*WHAT TO WORK ON*.
Work out how many lines below hold the string "ratio" and state only that figure.

(Front-end code edit data)
------------------------
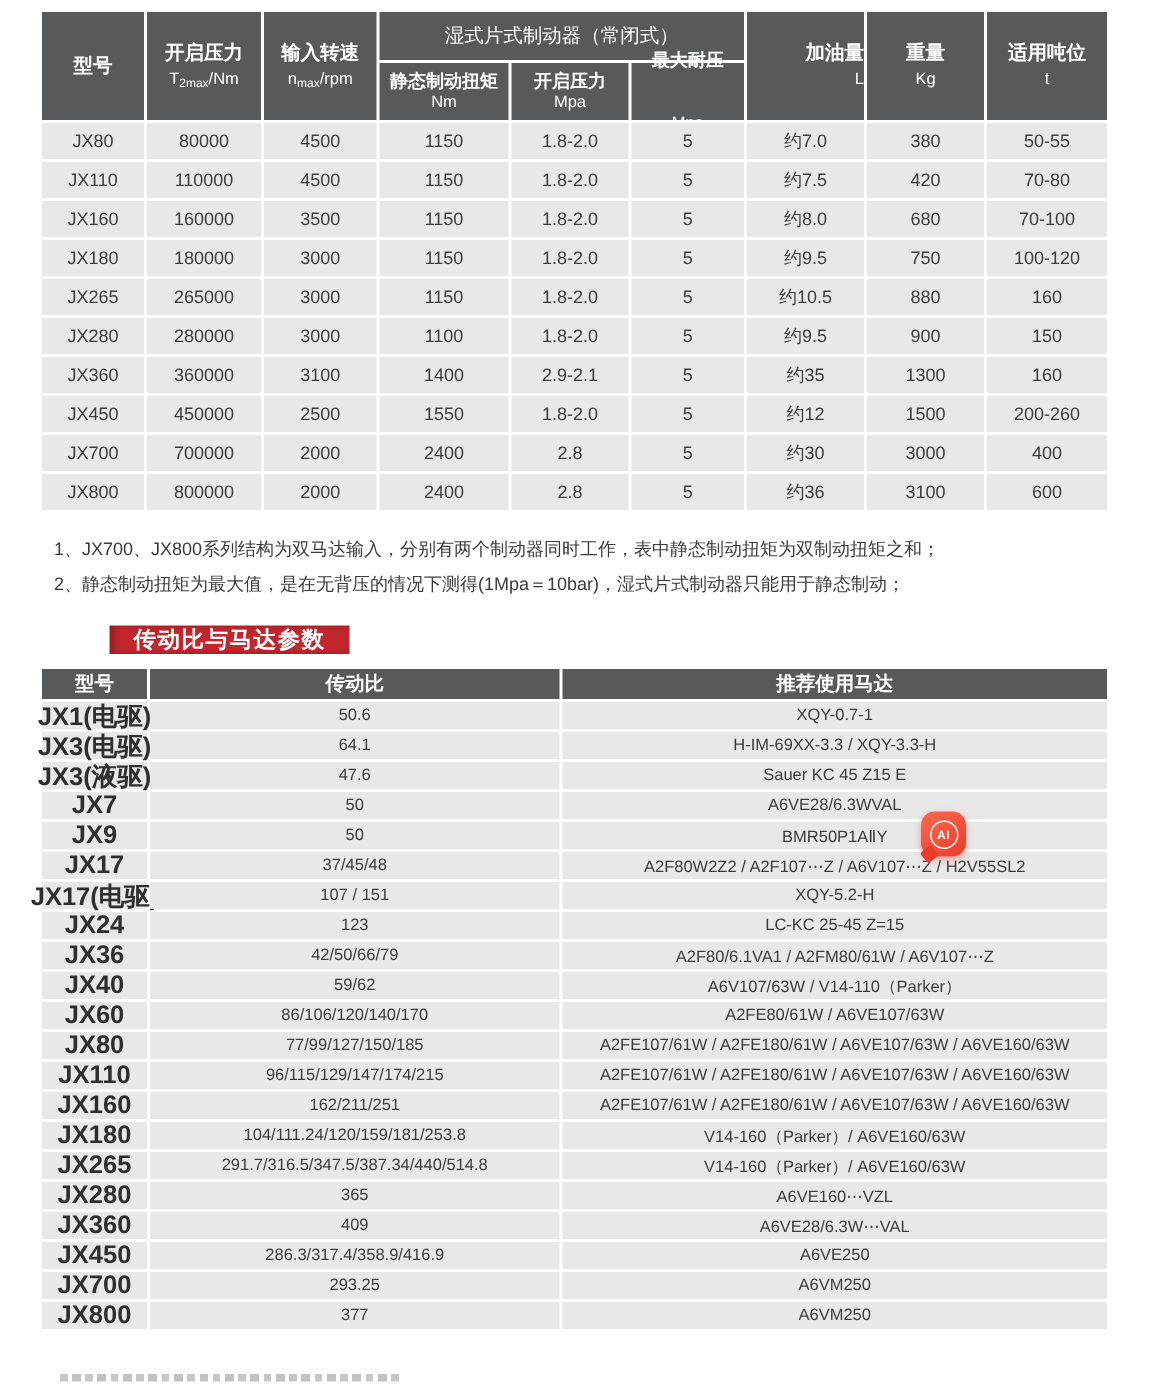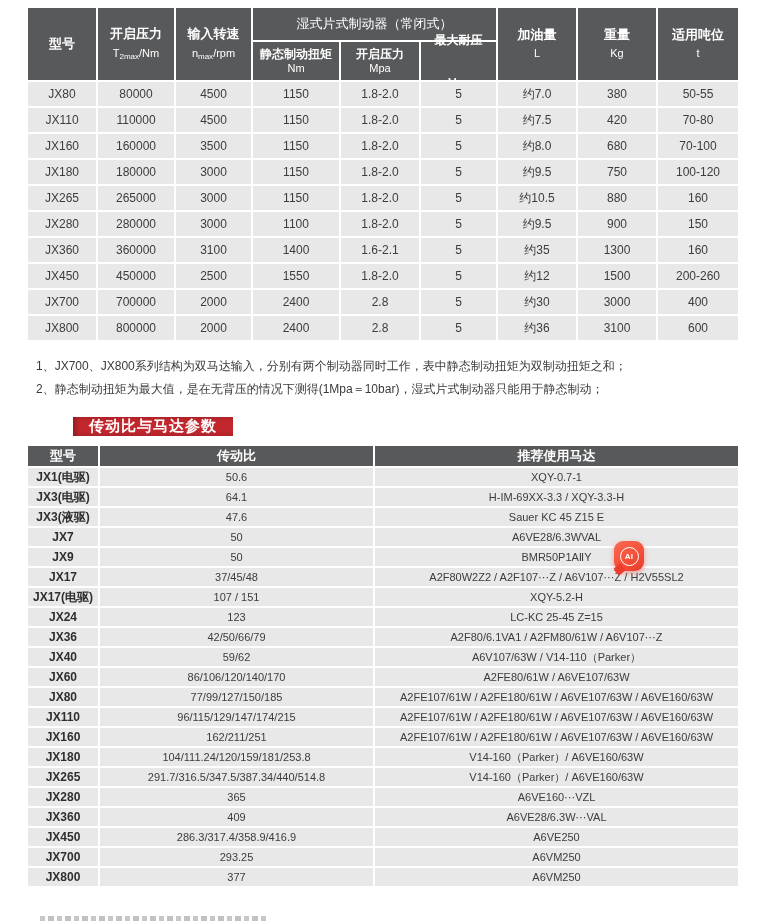--- a/index.html
+++ b/index.html
@@ -77,21 +77,21 @@
   }
   .ratio-body{
     display:grid;grid-template-columns:70px 273px 363px;grid-auto-rows:18px;
     gap:2px;background:#fff;margin-top:2px;
   }
   .ratio-body .cell{
     background:var(--row-gray);font-size:11px;
     display:flex;align-items:center;justify-content:center;
     color:var(--text-dark);white-space:nowrap;
   }
-  .ratio-body .cell.model{font-weight:bold;font-size:12px;color:#2e2e30;}
+  .ratio-body .cell.model{font-weight:bold;font-size:17px;color:#2e2e30;}
 
   
   .ai-badge{
     position:absolute;left:614px;top:541px;width:30px;height:30px;
     background:linear-gradient(145deg,#F96A50 0%,var(--badge-orange) 55%,#EA3B2C 100%);
     border-radius:9px;box-shadow:0 2px 5px rgba(234,59,44,.45);
     display:flex;align-items:center;justify-content:center;cursor:pointer;
   }
   .ai-badge .tail{
     position:absolute;left:1px;bottom:-3px;width:9px;height:9px;
@@ -133,21 +133,21 @@
       <span class="s2">Nm</span>
     </div>
     <div class="hcell" style="grid-row:2;grid-column:5;">
       <span class="s1">开启压力</span>
       <span class="s2">Mpa</span>
     </div>
     <div class="hcell" style="grid-row:2;grid-column:6;gap:28px;">
       <span class="s1">最大耐压</span>
       <span class="s2">Mpa</span>
     </div>
-    <div class="hcell span2" style="grid-column:7;">
+    <div class="hcell span2" style="grid-column:7;align-items:flex-end;">
       <span class="t1">加油量</span>
       <span class="t2">L</span>
     </div>
     <div class="hcell span2" style="grid-column:8;">
       <span class="t1">重量</span>
       <span class="t2">Kg</span>
     </div>
     <div class="hcell span2" style="grid-column:9;">
       <span class="t1">适用吨位</span>
       <span class="t2">t</span>
@@ -205,21 +205,21 @@
       <div class="cell">1100</div>
       <div class="cell">1.8-2.0</div>
       <div class="cell">5</div>
       <div class="cell">约9.5</div>
       <div class="cell">900</div>
       <div class="cell">150</div>
       <div class="cell">JX360</div>
       <div class="cell">360000</div>
       <div class="cell">3100</div>
       <div class="cell">1400</div>
-      <div class="cell">1.6-2.1</div>
+      <div class="cell">2.9-2.1</div>
       <div class="cell">5</div>
       <div class="cell">约35</div>
       <div class="cell">1300</div>
       <div class="cell">160</div>
       <div class="cell">JX450</div>
       <div class="cell">450000</div>
       <div class="cell">2500</div>
       <div class="cell">1550</div>
       <div class="cell">1.8-2.0</div>
       <div class="cell">5</div>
------------------------
*ANSWER BELOW*.
4